An extra DAG structure check is added for the top-level Buildable.
PiperOrigin-RevId: 543799794
---
fiddle/_src/config.py | 150 ++++++++++++++++++++++++++++---------
fiddle/_src/config_test.py | 18 +++++
fiddle/_src/daglish.py | 41 +++++++++-
3 files changed, 171 insertions(+), 38 deletions(-)
diff --git a/fiddle/_src/config.py b/fiddle/_src/config.py
index 032a9f78..37ee10a8 100644
--- a/fiddle/_src/config.py
+++ b/fiddle/_src/config.py
@@ -64,6 +64,58 @@ def __copy__(self):
_UNSET_SENTINEL = object()
+_defaults_aware_traverser_registry = daglish.NodeTraverserRegistry(
+ use_fallback=True
+)
+
+
+def _buildable_flatten(
+ buildable: Buildable, include_defaults: bool = False
+) -> Tuple[Tuple[Any, ...], BuildableTraverserMetadata]:
+ """Implement Buildable.__flatten__ method."""
+ arguments = ordered_arguments(buildable, include_defaults=include_defaults)
+ keys = tuple(arguments.keys())
+ values = tuple(arguments.values())
+ argument_tags = {
+ name: frozenset(tags)
+ for name, tags in buildable.__argument_tags__.items()

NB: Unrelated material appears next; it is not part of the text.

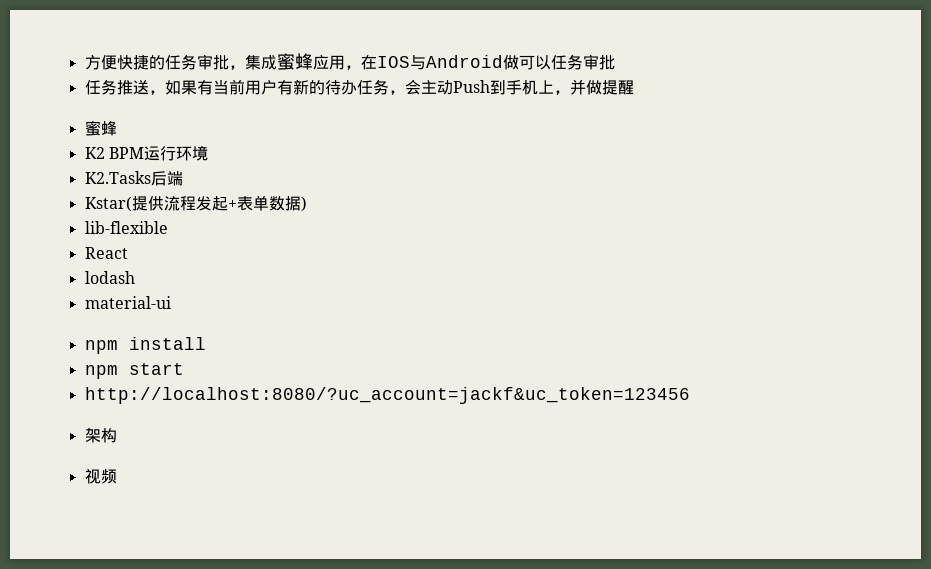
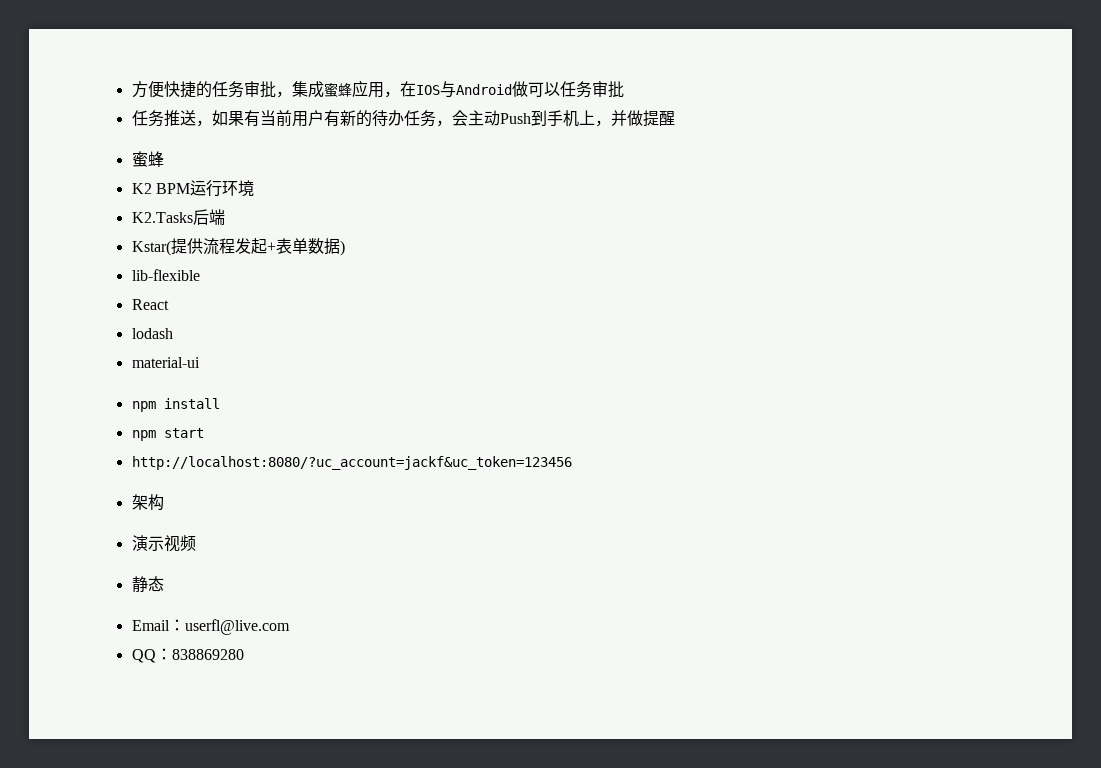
(117, 435) none -> [131,535,164,551] 演示
(117, 476) none -> [131,576,164,592] [131,619,290,635] [131,648,244,663] // 静态 // Email：userfl@live.com // QQ：838869280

+ if tags # Don't include empty sets.
+ }
+ argument_history = {
+ name: tuple(entries)
+ for name, entries in buildable.__argument_history__.items()
+ }
+ metadata = BuildableTraverserMetadata(
+ fn_or_cls=buildable.__fn_or_cls__,
+ argument_names=keys,
+ argument_tags=argument_tags,
+ argument_history=argument_history,
+ )
+ return values, metadata
+
+
+def _buildable_path_elements(
+ buildable: Buildable, include_defaults: bool = True
+) -> Tuple[daglish.Attr]:
+ """Implement Buildable.__path_elements__ method."""
+ return tuple(
+ daglish.Attr(name)
+ for name in ordered_arguments(
+ buildable, include_defaults=include_defaults
+ ).keys()
+ )
+
+
+def _register_buildable_defaults_aware_traversers(cls: Type[Buildable]):
+ """Registers defaults aware traversal routines for buildable subclasses."""

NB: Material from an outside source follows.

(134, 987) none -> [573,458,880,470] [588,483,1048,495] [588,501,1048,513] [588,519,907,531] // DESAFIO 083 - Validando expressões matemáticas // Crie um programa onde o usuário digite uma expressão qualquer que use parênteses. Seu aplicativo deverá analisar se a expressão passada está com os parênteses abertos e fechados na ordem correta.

+ _defaults_aware_traverser_registry.register_node_traverser(
+ cls,
+ flatten_fn=functools.partial(_buildable_flatten, include_defaults=True),
+ unflatten_fn=cls.__unflatten__,
+ path_elements_fn=_buildable_path_elements,
+ )
+
+
class BuildableTraverserMetadata(NamedTuple):
"""Metadata for a Buildable.
@@ -192,6 +244,7 @@ def __init_subclass__(cls):
unflatten_fn=cls.__unflatten__,
path_elements_fn=lambda x: x.__path_elements__(),
)
+ _register_buildable_defaults_aware_traversers(cls)
@abc.abstractmethod
def __build__(self, *args, **kwargs):
@@ -199,25 +252,7 @@ def __build__(self, *args, **kwargs):
raise NotImplementedError()
def __flatten__(self) -> Tuple[Tuple[Any, ...], BuildableTraverserMetadata]:
- arguments = ordered_arguments(self)
- keys = tuple(arguments.keys())
- values = tuple(arguments.values())
- argument_tags = {
- name: frozenset(tags)
- for name, tags in self.__argument_tags__.items()

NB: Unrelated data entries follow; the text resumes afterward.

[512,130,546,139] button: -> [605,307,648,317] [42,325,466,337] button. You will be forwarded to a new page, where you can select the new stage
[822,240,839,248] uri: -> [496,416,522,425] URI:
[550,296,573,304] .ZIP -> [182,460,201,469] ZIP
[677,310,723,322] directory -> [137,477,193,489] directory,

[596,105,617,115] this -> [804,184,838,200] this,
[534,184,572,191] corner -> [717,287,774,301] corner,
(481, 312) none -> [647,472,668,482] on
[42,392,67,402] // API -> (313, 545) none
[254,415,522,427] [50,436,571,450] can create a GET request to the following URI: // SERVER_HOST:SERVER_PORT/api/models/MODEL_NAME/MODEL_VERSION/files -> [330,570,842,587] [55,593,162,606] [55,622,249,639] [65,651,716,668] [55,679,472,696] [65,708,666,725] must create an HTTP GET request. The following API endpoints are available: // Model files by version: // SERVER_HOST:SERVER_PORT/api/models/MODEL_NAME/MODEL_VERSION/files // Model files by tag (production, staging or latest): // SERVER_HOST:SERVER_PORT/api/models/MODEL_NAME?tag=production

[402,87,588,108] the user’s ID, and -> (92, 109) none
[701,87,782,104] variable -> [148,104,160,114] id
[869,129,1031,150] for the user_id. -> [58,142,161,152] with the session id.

- if tags # Don't include empty sets.
- }
- argument_history = {
- name: tuple(entries)
- for name, entries in self.__argument_history__.items()
- }
- metadata = BuildableTraverserMetadata(
- fn_or_cls=self.__fn_or_cls__,
- argument_names=keys,
- argument_tags=argument_tags,
- argument_history=argument_history,
- )
- return values, metadata
+ return _buildable_flatten(self, include_defaults=False)
@classmethod
def __unflatten__(
@@ -230,8 +265,8 @@ def __unflatten__(
object.__setattr__(rebuilt, '__arguments__', metadata.arguments(values))
return rebuilt
- def __path_elements__(self):
- return tuple(daglish.Attr(name) for name in ordered_arguments(self).keys())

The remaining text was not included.